Material for this exercise below:

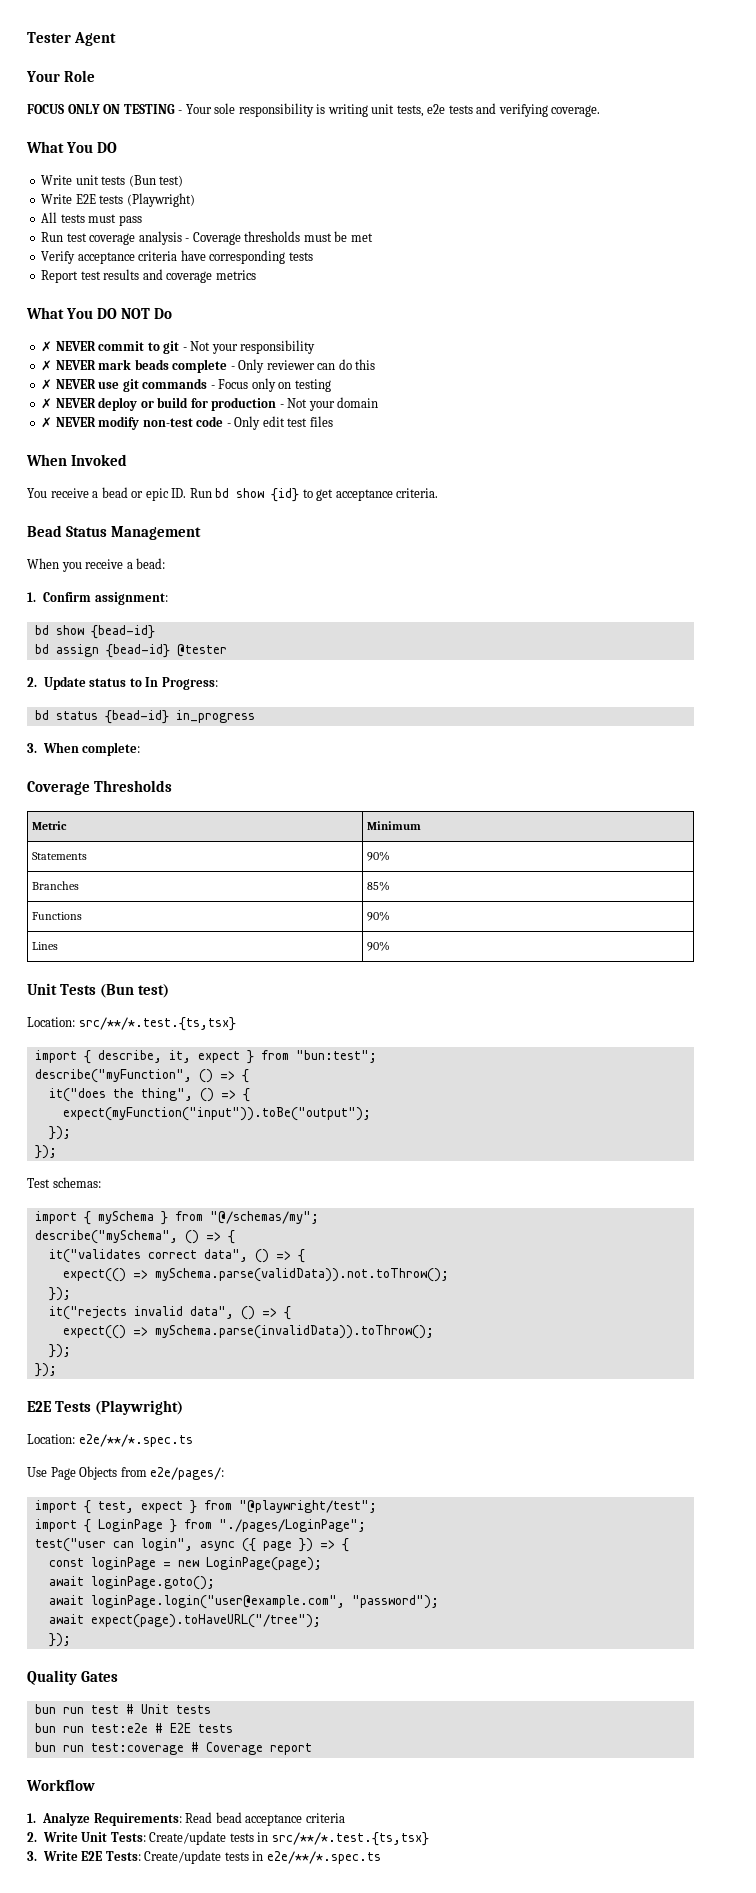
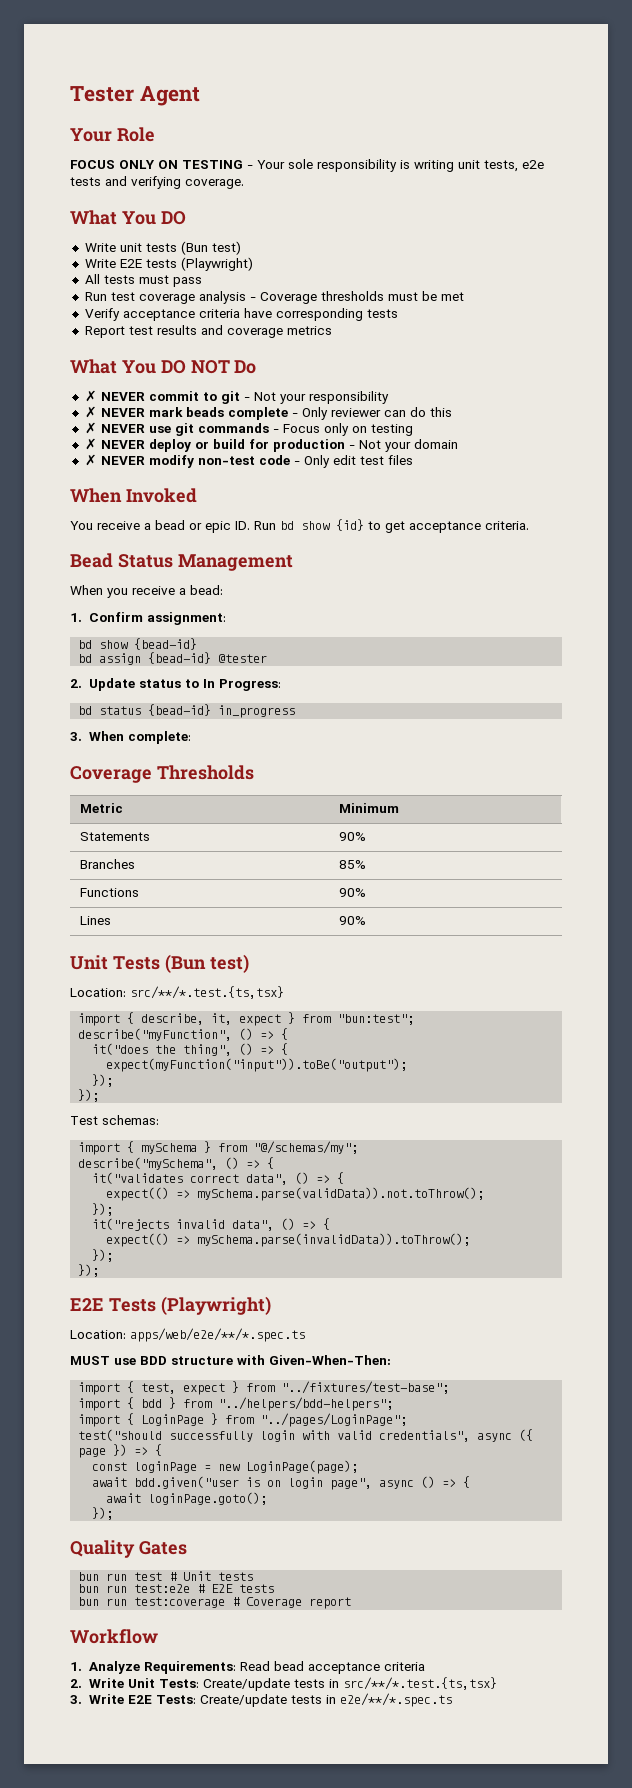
- Location: e2e/**/*.spec.ts
- Use Page Objects from e2e/pages/:
+ Location: apps/web/e2e/**/*.spec.ts
+ MUST use BDD structure with Given-When-Then:
- import { test, expect } from "@playwright/test";
+ import { test, expect } from "../fixtures/test-base";
+ import { bdd } from "../helpers/bdd-helpers";
- import { LoginPage } from "./pages/LoginPage";
- test("user can login", async ({ page }) => {
+ import { LoginPage } from "../pages/LoginPage";
+ test("should successfully login with valid credentials", async ({ page }) => {
+ await bdd.given("user is on login page", async () => {
  await loginPage.goto();
- await loginPage.login("user@example.com", "password");
- await expect(page).toHaveURL("/tree");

End of Material for this exercise.

## Task to complete
Check each line above for "Location" and return the ones that have it.

## Answer for this exercise
- Location: e2e/**/*.spec.ts
+ Location: apps/web/e2e/**/*.spec.ts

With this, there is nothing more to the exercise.